After all, the last time the United Nations tried to set up a democracy in a devastated land — in Cambodia — the end result was the authoritarian Hun Sen regime. Iraqis neither want nor deserve such a government, but they rightly fear it could be the product of greater U.N. involvement in their country.

I have absolutely no confidence in the U.N., which can be counted on to either make things worse, or to cut and run when things get bad. (See what’s happening in Zimbabwe for example.) As for the Marines — I’ve gotten quite a few emails saying that the Marines’ rather different philosophy (bristle with guns, and shoot back massively whenever attacked) has resulted in much better performance, while the Army’s “non-provocative” approach has been much less successful. I haven’t seen anything published on that, though. Is there a story on that somewhere that I’m missing? The only “published” report I’m aware of is this one from Jeff Cooper:

We hear curious accounts from the front concerning the disarming of our own troops. Some people in authority seem to have got the idea that we must not let our people appear hostile to the local Arabs. This has caught on more with the Army than with the Marines. We hear from a couple of sources that the locals have discovered that while they may shoot safely at American soldiers, it is very dangerous to shoot at American Marines, who are inclined to shoot back, and they cannot tell the uniforms apart.

I’m hearing that, too.

UPDATE: More on the UN, here.

AS USUAL, I’M SURFING THE WAVE OF A TREND: Ralph Kinney Bennett notes that there are now more cars than drivers in America. That includes me: the InstaPundit household has three cars and two drivers.

Some people probably think that’s terrible. I think it’s great! I might not collect original-bodystyle Mercury Cougars by the scores like Keith Laumer (I think he had over 50, all from the 1967-68 model year) but I like cars, and I think that it’s a good thing that people can afford more of them. As Bennett says:

Americans, more than perhaps any other nation, have been free to fully embrace the use of a device unparalleled as an articulate, efficient, safe, comfortable, versatile mode of travel — the automobile.

“Light rail,” or whatever the latest public transit nostrum, doesn’t get you to the parking lot of that interesting restaurant you’ve heard about in some little town. Nor does it get you back home. Nothing else gets you door to door like a car.

You have to wonder why some people have such a visceral hatred of them. Of course, what I really want is a jetpack. And one of those Jetsons-style flying cars would be nice.

VIRGINIA POSTREL points to this engineering report on Iraqi infrastructure. Basically, a lot of stuff doesn’t work. And dictators aren’t big on routine maintenance.

QUITE SOME TIME AGO, I noted that Bush was in danger of losing his base. Now it looks to be happening. Libertarians are already iffy; now conservatives are, too.

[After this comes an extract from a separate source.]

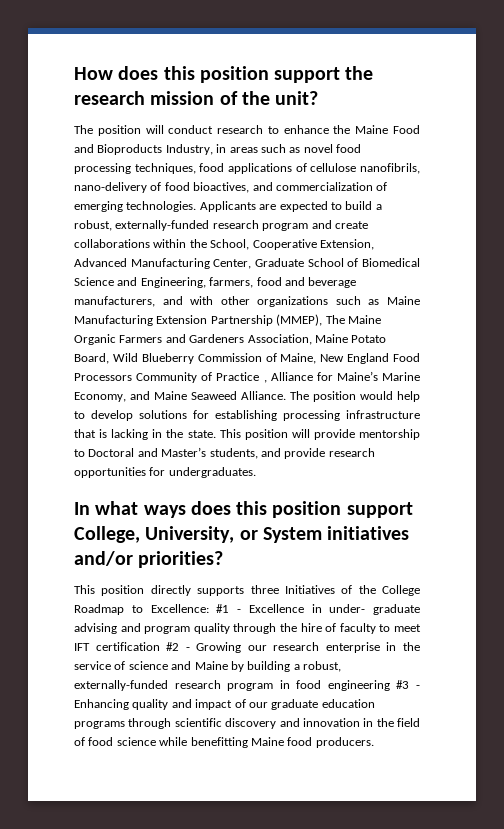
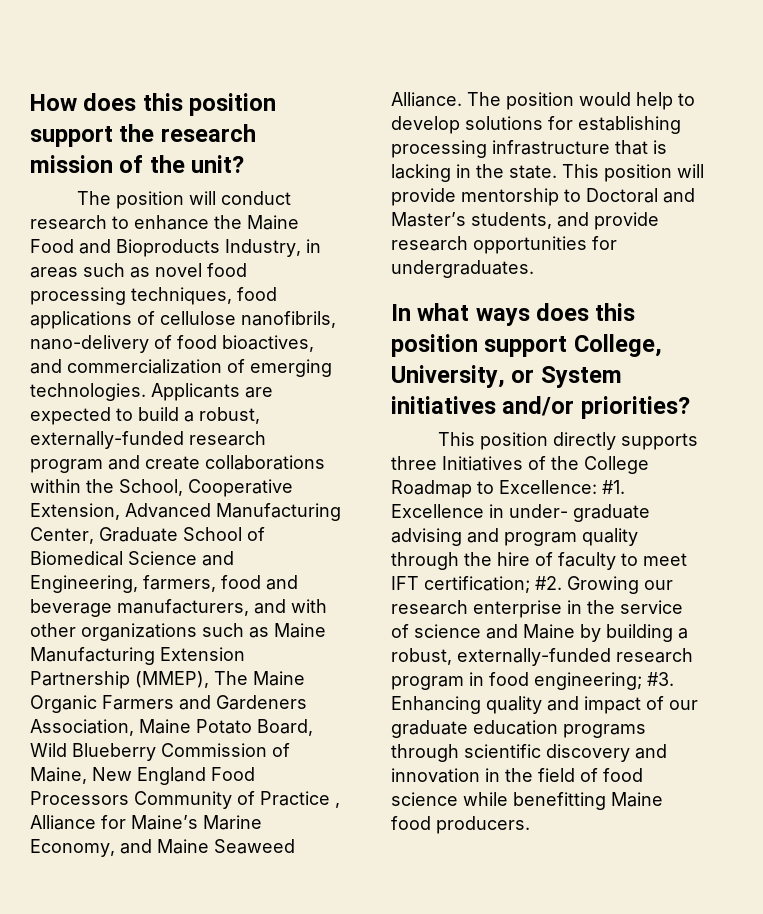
- #1 - Excellence in under- graduate advising and program quality through the hire of faculty to meet IFT certification #2 - Growing our research enterprise in the service of science and Maine by building a robust, externally-funded research program in food engineering #3 - Enhancing quality and impact of our graduate education programs through scientific discovery and innovation in the field of food science while benefitting Maine food producers.
+ #1. Excellence in under- graduate advising and program quality through the hire of faculty to meet IFT certification; #2. Growing our research enterprise in the service of science and Maine by building a robust, externally-funded research program in food engineering; #3. Enhancing quality and impact of our graduate education programs through scientific discovery and innovation in the field of food science while benefitting Maine food producers.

Bush’s hole card is that the Democratic field looks weak. But, of course, it looked weak in 1991, too.

NELSON ASCHER WRITES on anti-semitism, and geostrategic diplomacy, in Europe.

TERRY OGLESBY has a nice post on traffic-cams, a technology that inspires me about as much as Electronic Voting.

I don’t like mold, either.

And, a warning to law students: you won’t really be drafting many of these when you’re in practice.

THE DAILY HOWLER is devoting another day to savaging the Washington Monthly piece on Bush.

THE TRUE MEANING OF “FIRST CLASS:” This is a must-read item.

I LIKE THE SOUND OF THIS:

A spokesman for Mr Berlusconi said the prime minister had been telephoned recently by Col Gaddafi of Libya, who said: “I will do whatever the Americans want, because I saw what happened in Iraq, and I was afraid.”

Good. Dictators who support terrorists are supposed to be afraid. That’s a major part of the plan. (Via Right-thinking).

MORE ACADEMIC BLOGGING: Eugene Volokh (who has just started teaching, the bum — I guess UCLA starts after Labor Day, as God intended) has a nice post on free speech during wartime, drawing on his materials for his Free Speech Law class.

My students are always surprised to discover that nearly all of First Amendment free speech law is a creation of the mid- to late-twentieth century. I suspect that Eugene’s are, too.

UPDATE: A reader reminds me that Eugene is at Harvard this semester. I had forgotten that.